01:18 Let’s start with the simplest example—just typing print() into the REPL.

01:24 It returns an empty line. That’s because print() expects a string and then appends a newline after it. Something a little more useful—printing a greeting…

01:36 and there you go. The output is whatever string was passed to print(). You can also pass multiple arguments to print()—not just strings, but numbers or other kinds of objects. print() converts them to strings and then prints out the output. Strings are how you interface with text in your code.

01:55 There are three ways of declaring a string inside of Python. The first is to use double quotes ("), the second is single quotes ('), and the third is triple quotes (""").

02:05 Triple quotes allow you to represent multiline strings. Personally, I use single quotes, but the Python style guide says to be consistent. Triple quotes are also used to create docstrings inside of your code.
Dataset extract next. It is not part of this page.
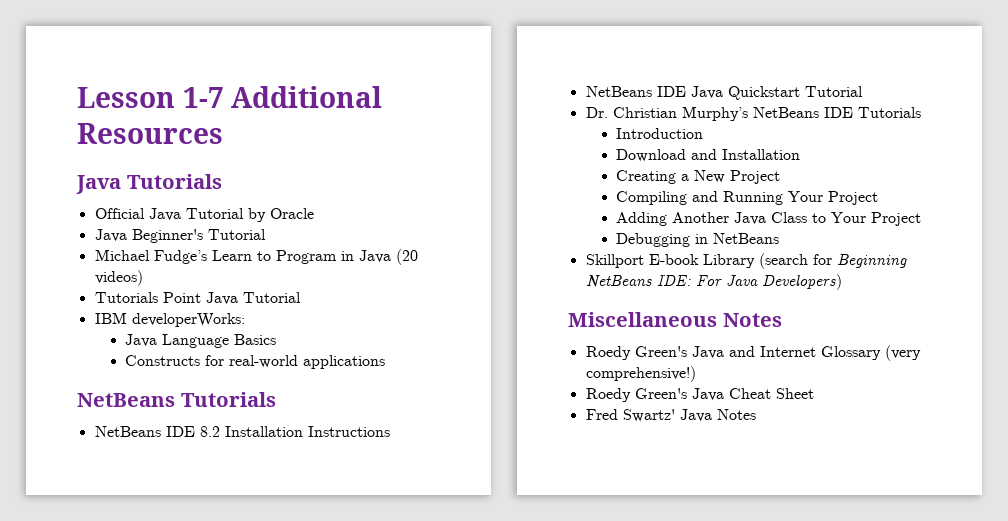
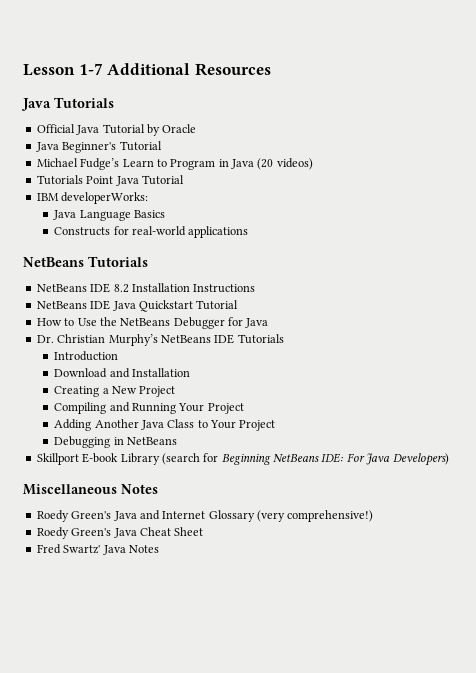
(863, 91) none -> [36,317,269,329] // How to Use the NetBeans Debugger for Java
02:19 Supporting the two kinds of quotes makes it easy to put quotes inside of strings. For example, this first sentence has an apostrophe in it. I don’t have to do anything special, because the double quotes on the outside allow me to put the single quote on the inside without making any differences.
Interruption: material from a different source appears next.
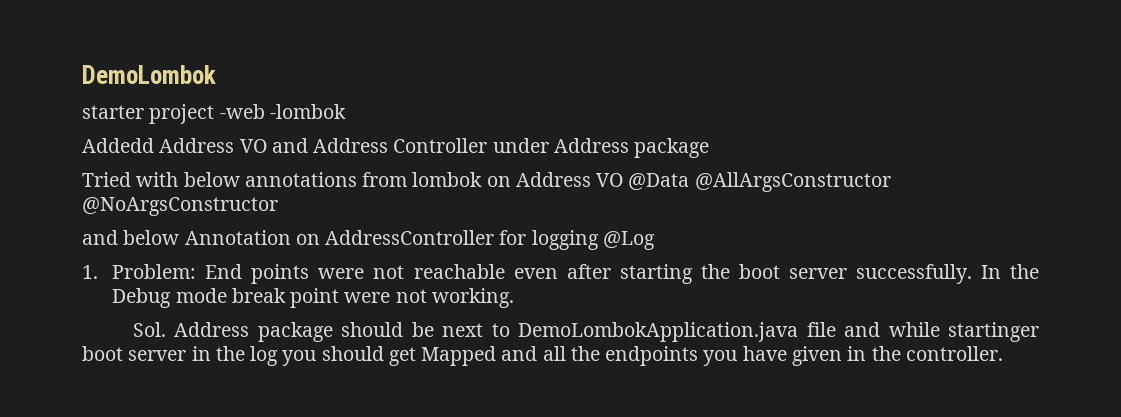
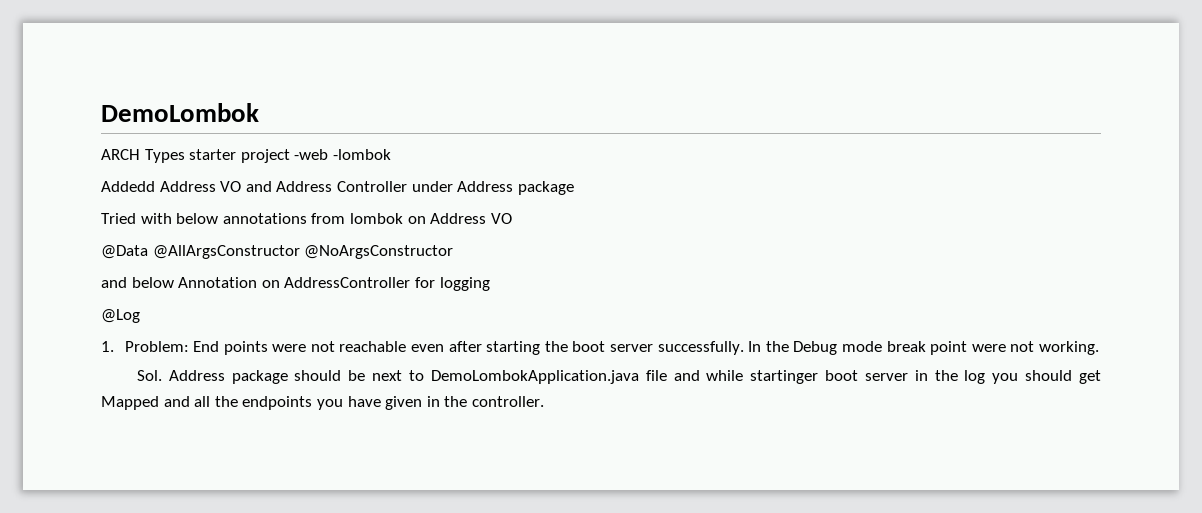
(216, 74) none -> [101,149,185,163] ARCH Types
(624, 180) none -> (512, 218) //
(599, 240) none -> (490, 284) //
02:36 Likewise, by putting a string with single quotes on the outside, I can put the double quotes on the inside without having to do anything special.

02:44 This can be particularly helpful if you’re showing HTML where there’s a lot of quotes inside of the HTML itself.

02:52 Let’s look at that inside of the REPL. I’ll start with a double-quote string. Enter it in. Python, interestingly enough, shows that in the REPL as a single quote, but it’s showing you the string I’ve just entered.

03:05 Same thing happens if I do it with single quotes. With a multiline quote, the REPL stops when I hit Enter, allows me to keep typing on my multiple bits of input until I close it with the triple quotes.

03:19 It returns that as a single quote with \n’s inside of it where my new lines were. Let’s take a closer look at that. Here’s the code I just entered inside of the REPL.

03:32 You’ll notice that it returns with these \n’s. What’s a \n? This represents what’s called a newline. Different operating systems handle this character differently, but Python abstracts that away for you.

03:46 The newline character creates a new line in your output, returning the cursor to the beginning. By default, print() automatically adds one of these to the end of any string that it prints.

03:57 So if I was going to print that string that is in the code above, a third newline would show up after the word 'lines',

04:05 returning the cursor to the beginning. \n isn’t the only special character. These slash ( \ ) characters are called escape characters. Newline (\n) does a return to the beginning. Tab (\t) shows a tab.

04:19 ASCII bell (\a) actually plays a little “boonk” sound. You can put in octal or hex character values by using the \o or \x escape.

04:30 If you actually have a slash ( \ ) that you need to put in, writing a slash ( \ ) is slash slash ( \\ ). You can also escape quotes. Slash double quote (\") and slash single quote (\') allow you to put a quote inside of a string if you had to put a single quote inside of a single-quoted string or a double quote inside of a double-quoted string. Lastly, you can also move the cursor back one and cause a carriage return, which moves it to the beginning of the line.

04:57 These last two characters are useful for doing animation, which I’ll talk about in a later lesson.

05:05 Let’s look at some of these in action. I’m going to start by entering a string with some newlines and some tabs in it.

05:13 With each "\n" I get a new line of text, and with the "\t" I get a tab moving my text in by eight spaces. Let’s try some low-grade audio fun. Printing a "\a" makes a “bong” noise.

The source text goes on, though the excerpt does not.